Frank Nazar will make his 13th appearance of the season for Michigan on Thursday in the Frozen Four.

Michigan Photography

The last two months have been a whirlwind for Blackhawks forward prospect Frank Nazar, a freshman at Michigan.

It wasn’t that long ago that Nazar, having missed the majority of the season recovering from hip surgery, was making his college debut Feb. 10 against Michigan State.

‘‘That day was crazy for me,’’ Nazar told the Sun-Times. ‘‘It didn’t feel too real at the moment. It took me a period or two to figure out, ‘All right, I’m playing hockey again.’ I didn’t have an eventful game, but in the second or third [period] I started to realize I could make some plays and do a little more than I was thinking.”
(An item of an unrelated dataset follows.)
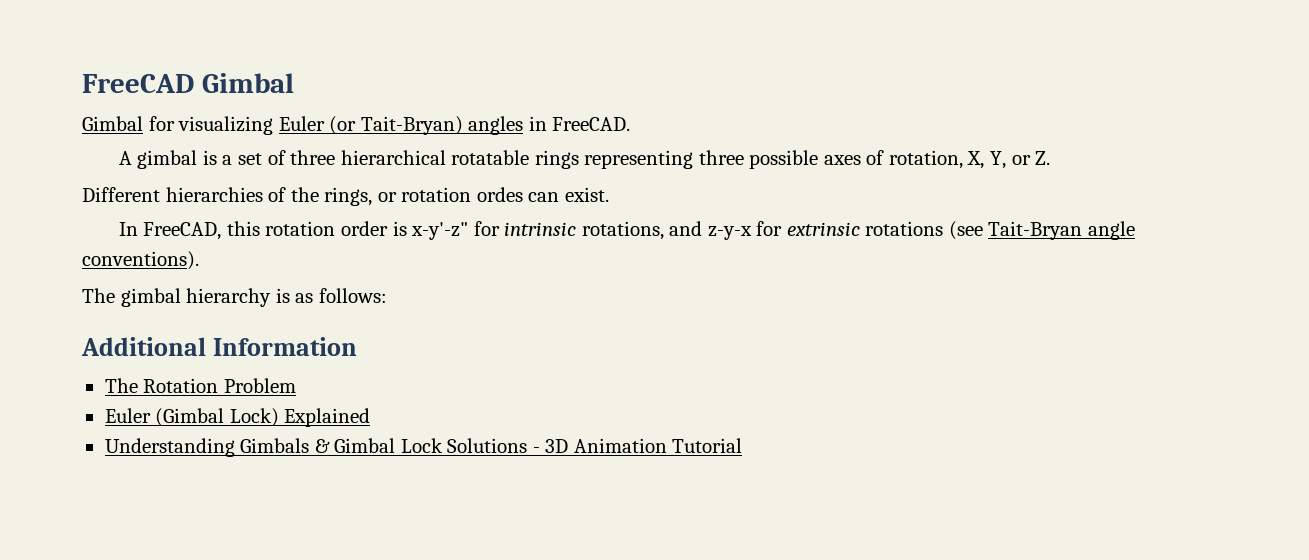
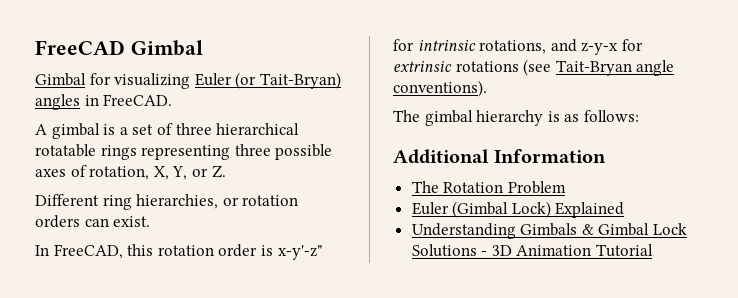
[165,187,373,206] hierarchies of the rings, -> [102,194,219,210] ring hierarchies,
[476,187,523,202] ordes -> [35,215,80,228] orders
Come Thursday, however, Nazar will be playing in the NCAA Frozen Four — the hockey equivalent of the Final Four — in Tampa, Florida.

He’s one of three Hawks prospects set to participate. Boston University goalie Drew Commesso and forward Ryan Greene are also Tampa-bound and will face Minnesota in the first national semifinal.

The second semifinal, which matches Michigan against Quinnipiac, will be only Nazar’s 13th game of the season. But he might gain another dozen games’ worth of experience from that one.

‘‘Honestly, the big games, the pressure games, those are by far my favorite,’’ Nazar said. ‘‘Those are the games you see who steps up and who gets it done.

‘‘I’m not going to change much. I’m just going to keep my legs moving and keep the high pace, high engine, and try to turn over pucks and maybe put a few in the net. Hopefully other guys are going to do the same thing, and we’ll be able to get two wins.’’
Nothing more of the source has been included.